Accounting for Capital Expenditure
Every purchase a company makes represents either an expense or an asset. Expenses, like supplies, rent and utilities are purchases that are quickly used up. Assets meanwhile add value to the business and have an economic life of at least a year. Capital expenditures are assets that a company must depreciate over the economic life of the asset. Types of a capital expenditure can include purchases of buildings and machinery.
Capital expenditures are purchases made to acquire or improve a fixed asset. According to generally accepted accounting principles (GAAP), a fixed asset is a physical asset the company expects to hold for more than a year. Such capital expenditure examples include buildings, equipment, software or machinery. A purchase represents a capital expenditure whether the company purchases the item from someone else or constructs the asset itself.
Any money spent on the asset going forward is a capital expenditure if it lengthens the economic life of the asset or increases the asset's value.
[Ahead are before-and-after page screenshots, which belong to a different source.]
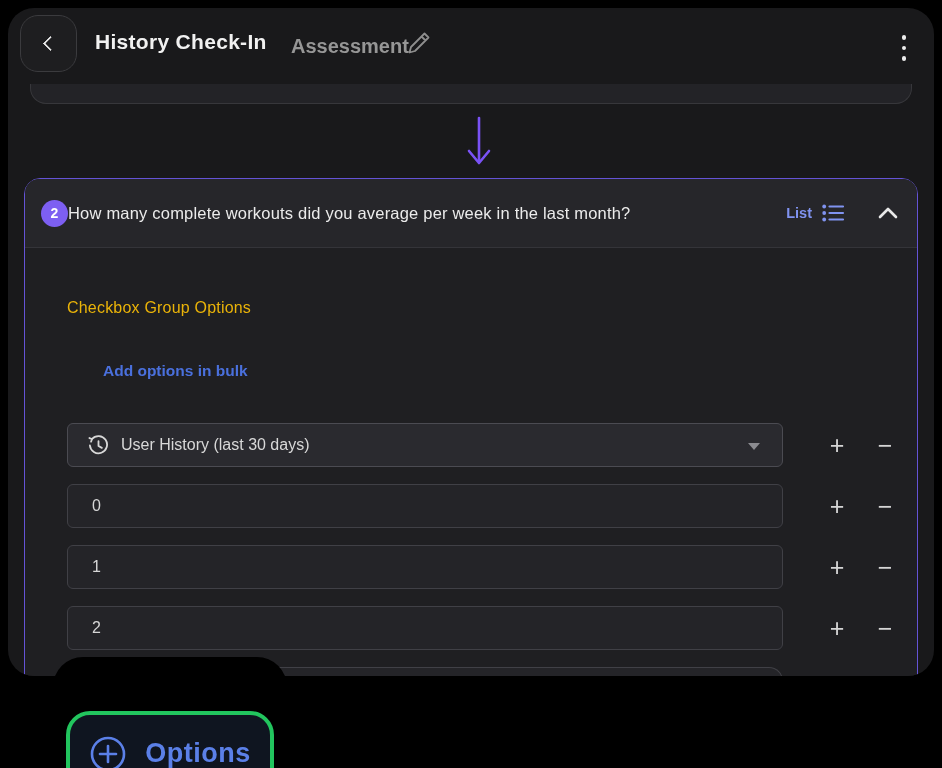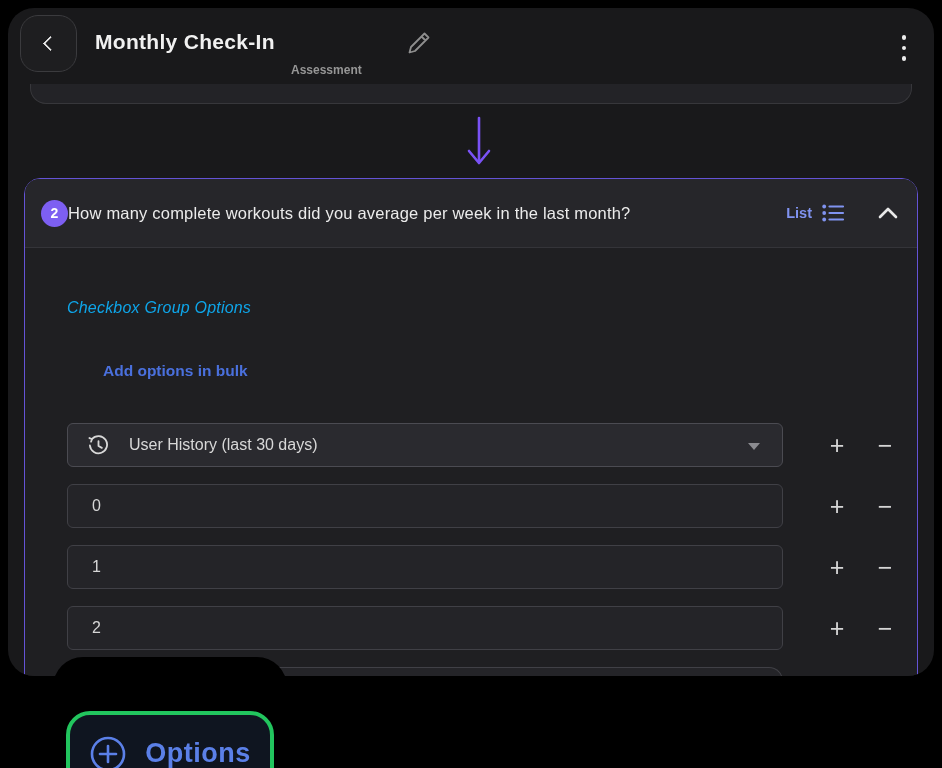--- a/index.html
+++ b/index.html
@@ -120,7 +120,7 @@
     <div class="back-btn">
       <span class="chev-left"></span>
     </div>
-    <div class="page-title">Monthly Check-In</div>
+    <div class="page-title">History Check-In</div>
     <div class="page-subtitle">Assessment</div>
     <div class="pencil-icon">
       <svg width="24" height="24" viewBox="0 0 24 24" fill="none" stroke="#8e8e8e" stroke-width="1.8" stroke-linejoin="round">

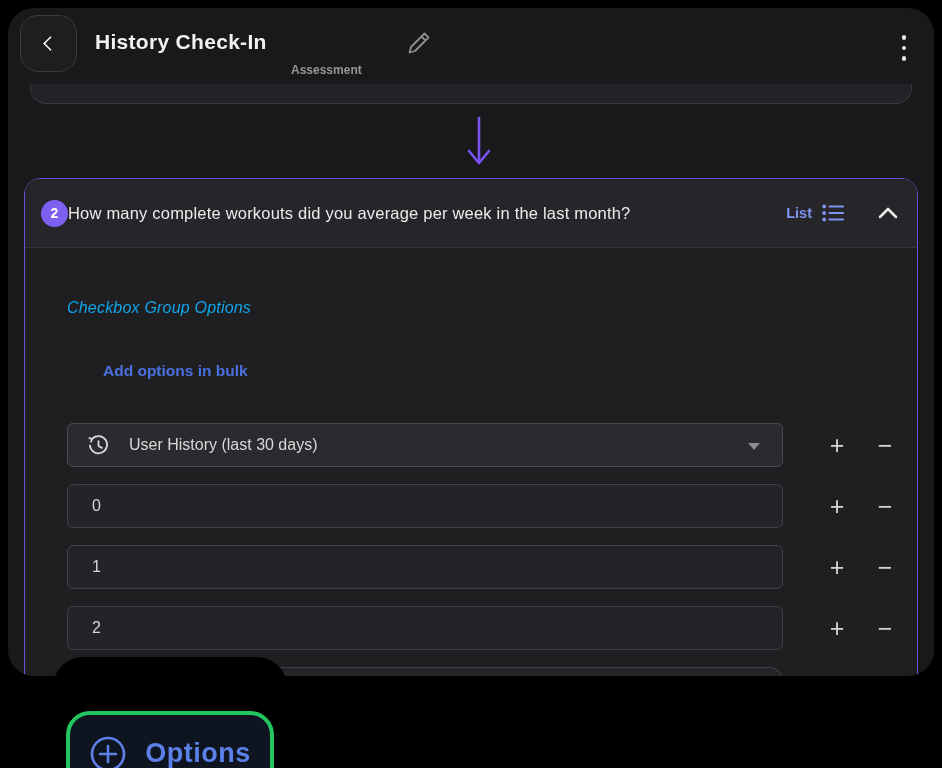--- a/index.html
+++ b/index.html
@@ -27,7 +27,7 @@
     color:#f1f1f1; letter-spacing:.3px;
   }
   .page-subtitle {
-    position:absolute; left:283px; top:27px; font-size:12px; font-weight:700; color:#969696;margin-top:28px;
+    position:absolute; left:283px; top:27px; font-size:20px; font-weight:700; color:#969696;
   }
   .pencil-icon { position:absolute; left:399px; top:24px; }
   .kebab-icon { position:absolute; left:886px; top:22px; width:20px; height:36px; cursor:pointer;

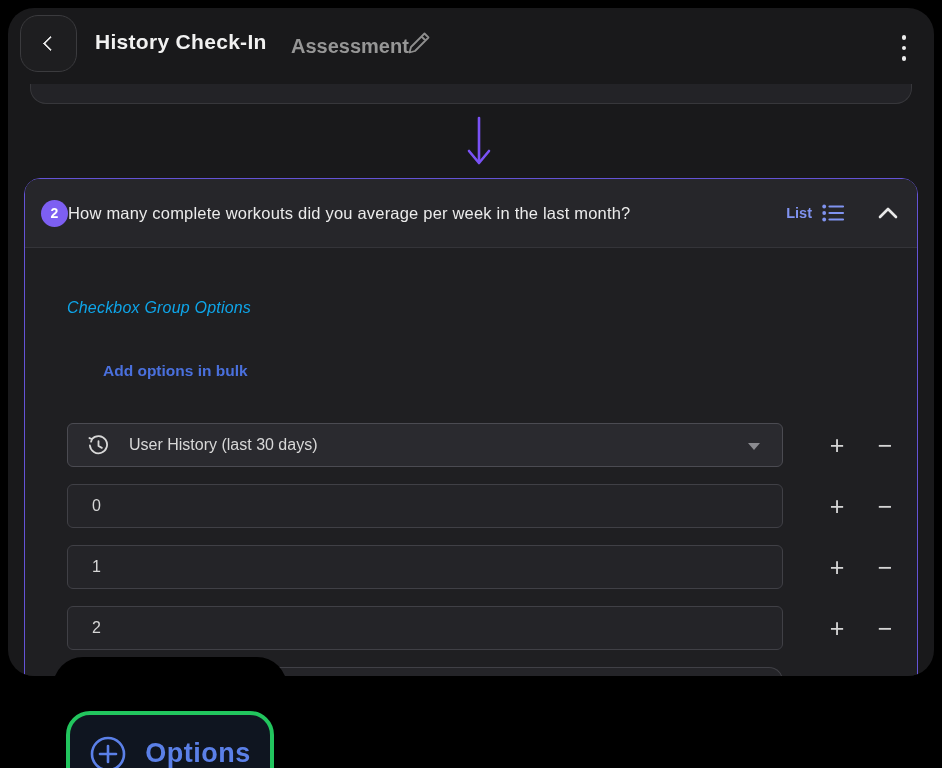--- a/index.html
+++ b/index.html
@@ -67,7 +67,7 @@
   .q-type-label { font-size:14.5px; font-weight:700; color:#8093f0;margin-left:28px; }
   .collapse-btn { margin-left:32px; cursor:pointer; display:flex; align-items:center; }
 
-  .section-title { position:absolute; left:42px; top:120px; font-size:16px; color:#0ea5e9; letter-spacing:.2px;font-style:italic; }
+  .section-title { position:absolute; left:42px; top:120px; font-size:16px; color:#eab308; letter-spacing:.2px; }
   .bulk-link { position:absolute; left:42px; top:183px; font-size:15.5px; font-weight:600; color:#4a70dd; cursor:pointer;margin-left:36px; }
 
   .opt-row { position:absolute; left:42px; width:792px; height:44px; }

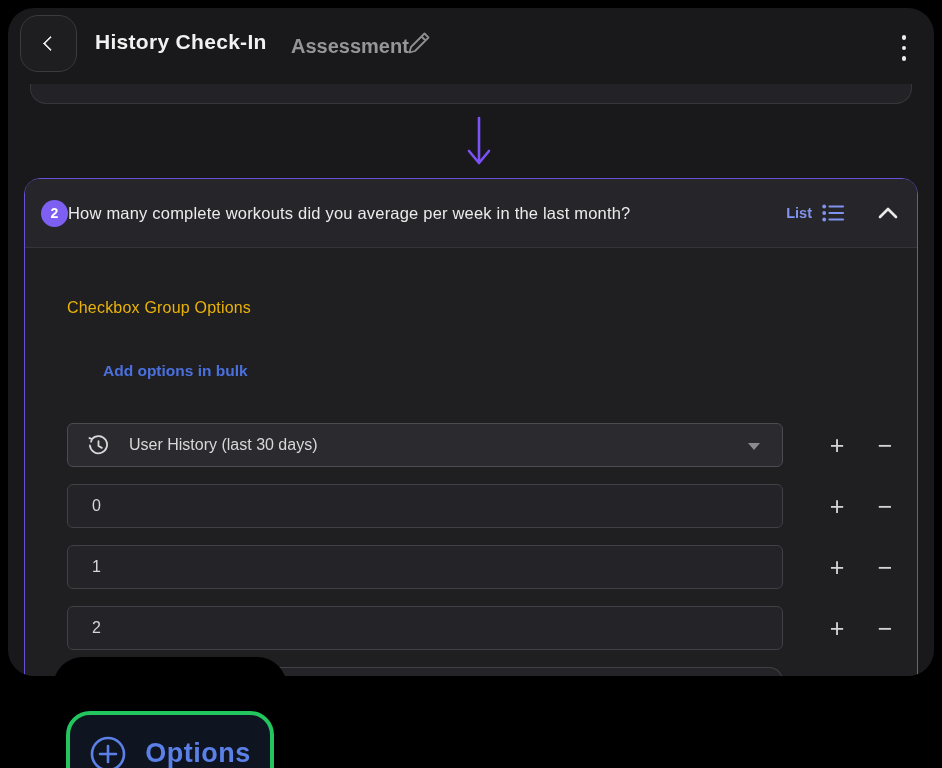--- a/index.html
+++ b/index.html
@@ -75,7 +75,7 @@
     position:absolute; left:0; top:0; width:716px; height:44px;
     background:#242428; border:1px solid #404046; border-radius:6px;
     display:flex; align-items:center; padding-left:24px;
-    color:#d6d6d6; font-size:16px; cursor:text;gap:8px;
+    color:#d6d6d6; font-size:16px; cursor:text;
   }
   .opt-input.dropdown { background:#2a2a2f; border-color:#4b4b52; cursor:pointer; padding-left:20px; }
   .dd-label { margin-left:12px; color:#d8d8d8; }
For example, adding solar panels to the building is a capital expenditure; replacing broken windows with windows of the same quality is not.
Rather than being expensed immediately, capital expenditures are capitalized as an asset and depreciated. For example, say a company spends $50,000 to purchase a building. The accountant would debit a building asset account for $50,000 and credit cash for $50,000. When the company generates the financial statements, the balance sheet will show a $50,000 fixed asset.
Because the transaction was classified as an asset purchase rather than an expense, the purchase will not appear on the expense portion of the income statement.
Under capital expenditure accounting, the company records expense for capital expenditures by identifying the life of the asset and the asset salvage value, and assigning depreciation expense each year. One of the most common depreciation methods used in GAAP is the straight line method. With this method, the company books an equal amount of depreciation expense each year.
For example, if the $50,000 building has an economic life of 10 years and no estimated salvage value, the company would record $5,000 of depreciation expense each year. Meanwhile, if there was a $10,000 associated salvage value — the value of the capital after its economic life is up — you would depreciate only $40,000 over the ten years, or $4,000 of depreciation expense each year.
The company records depreciation on the capital expenditure by debiting depreciation expense and crediting accumulated depreciation. The accumulated depreciation reduces the value of capital expenditures on the balance sheet.
For example, if the asset was purchased at $50,000 and accumulated depreciation is currently $5,000, the value on the balance sheet will be $45,000. If the company makes $6,000 worth of improvements to the building, the net value would be $51,000 ($50,000 original price plus $6,000 in improvements less $5,000 accumulated depreciation).